## Itemized modification records
_ _ _ _ _ _ _
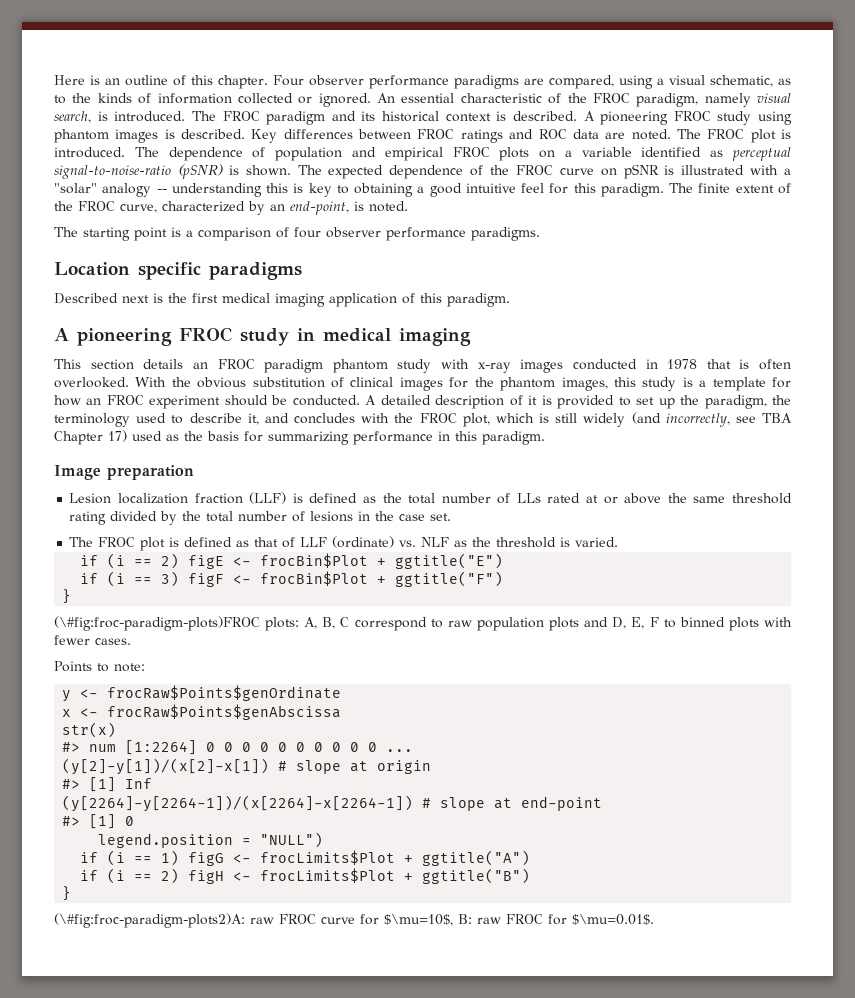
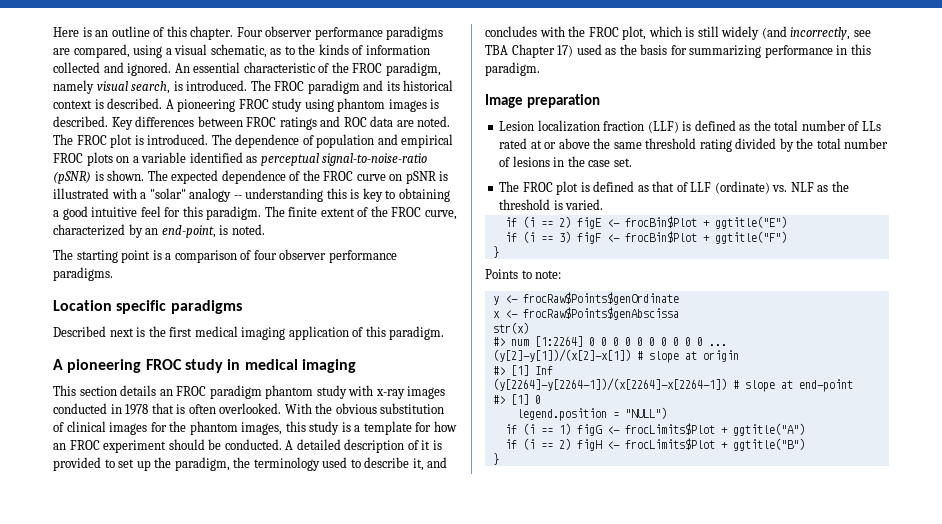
- Four observer performance paradigms are compared, using a visual schematic, as to the kinds of information collected or ignored.
+ Four observer performance paradigms are compared, using a visual schematic, as to the kinds of information collected and ignored.
- (\#fig:froc-paradigm-plots)FROC plots: A, B, C correspond to raw population plots and D, E, F to binned plots with fewer cases.
- (\#fig:froc-paradigm-plots2)A: raw FROC curve for $\mu=10$, B: raw FROC for $\mu=0.01$.

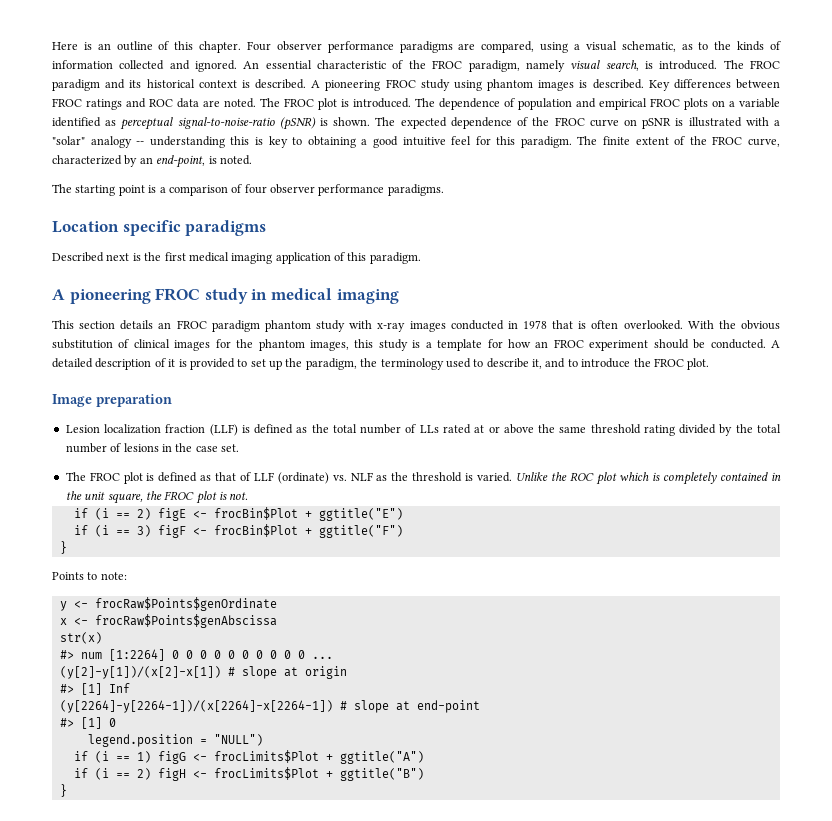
- A detailed description of it is provided to set up the paradigm, the terminology used to describe it, and concludes with the FROC plot, which is still widely (and incorrectly, see TBA Chapter 17) used as the basis for summarizing performance in this paradigm.
+ A detailed description of it is provided to set up the paradigm, the terminology used to describe it, and to introduce the FROC plot.
+ Unlike the ROC plot which is completely contained in the unit square, the FROC plot is not.

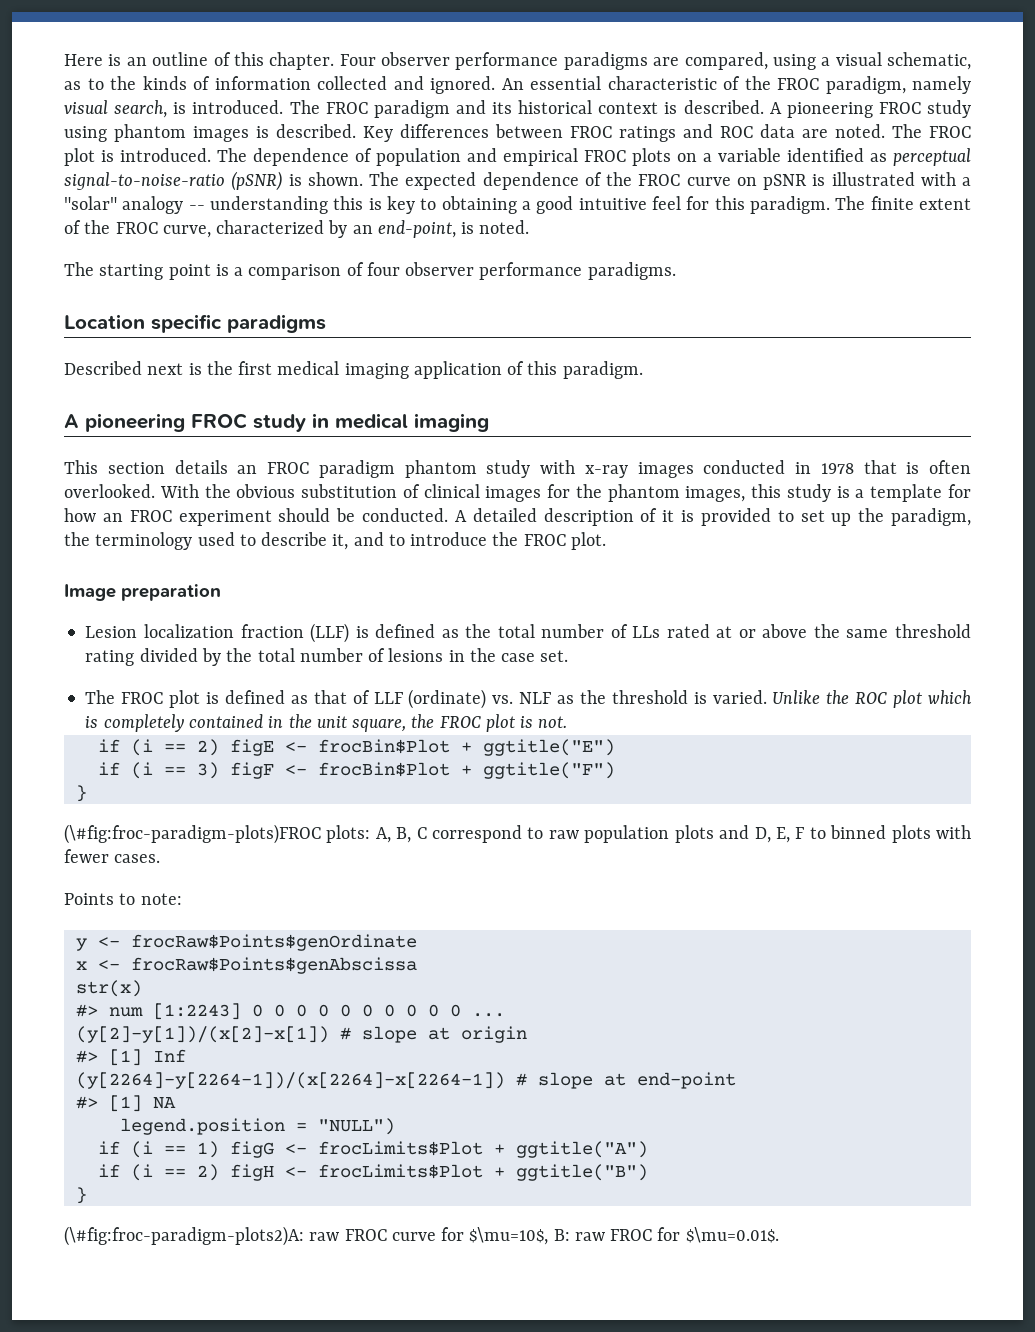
+ (\#fig:froc-paradigm-plots)FROC plots: A, B, C correspond to raw population plots and D, E, F to binned plots with fewer cases.
- #> num [1:2264] 0 0 0 0 0 0 0 0 0 0 ...
+ #> num [1:2243] 0 0 0 0 0 0 0 0 0 0 ...
- #> [1] 0
+ #> [1] NA
+ (\#fig:froc-paradigm-plots2)A: raw FROC curve for $\mu=10$, B: raw FROC for $\mu=0.01$.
_ _ _ _ _ _ _
## Work instructions
Each line above is to be copied exactly, and the pictures are to be dropped.

## Response
- Four observer performance paradigms are compared, using a visual schematic, as to the kinds of information collected or ignored.
+ Four observer performance paradigms are compared, using a visual schematic, as to the kinds of information collected and ignored.
- (\#fig:froc-paradigm-plots)FROC plots: A, B, C correspond to raw population plots and D, E, F to binned plots with fewer cases.
- (\#fig:froc-paradigm-plots2)A: raw FROC curve for $\mu=10$, B: raw FROC for $\mu=0.01$.

- A detailed description of it is provided to set up the paradigm, the terminology used to describe it, and concludes with the FROC plot, which is still widely (and incorrectly, see TBA Chapter 17) used as the basis for summarizing performance in this paradigm.
+ A detailed description of it is provided to set up the paradigm, the terminology used to describe it, and to introduce the FROC plot.
+ Unlike the ROC plot which is completely contained in the unit square, the FROC plot is not.

+ (\#fig:froc-paradigm-plots)FROC plots: A, B, C correspond to raw population plots and D, E, F to binned plots with fewer cases.
- #> num [1:2264] 0 0 0 0 0 0 0 0 0 0 ...
+ #> num [1:2243] 0 0 0 0 0 0 0 0 0 0 ...
- #> [1] 0
+ #> [1] NA
+ (\#fig:froc-paradigm-plots2)A: raw FROC curve for $\mu=10$, B: raw FROC for $\mu=0.01$.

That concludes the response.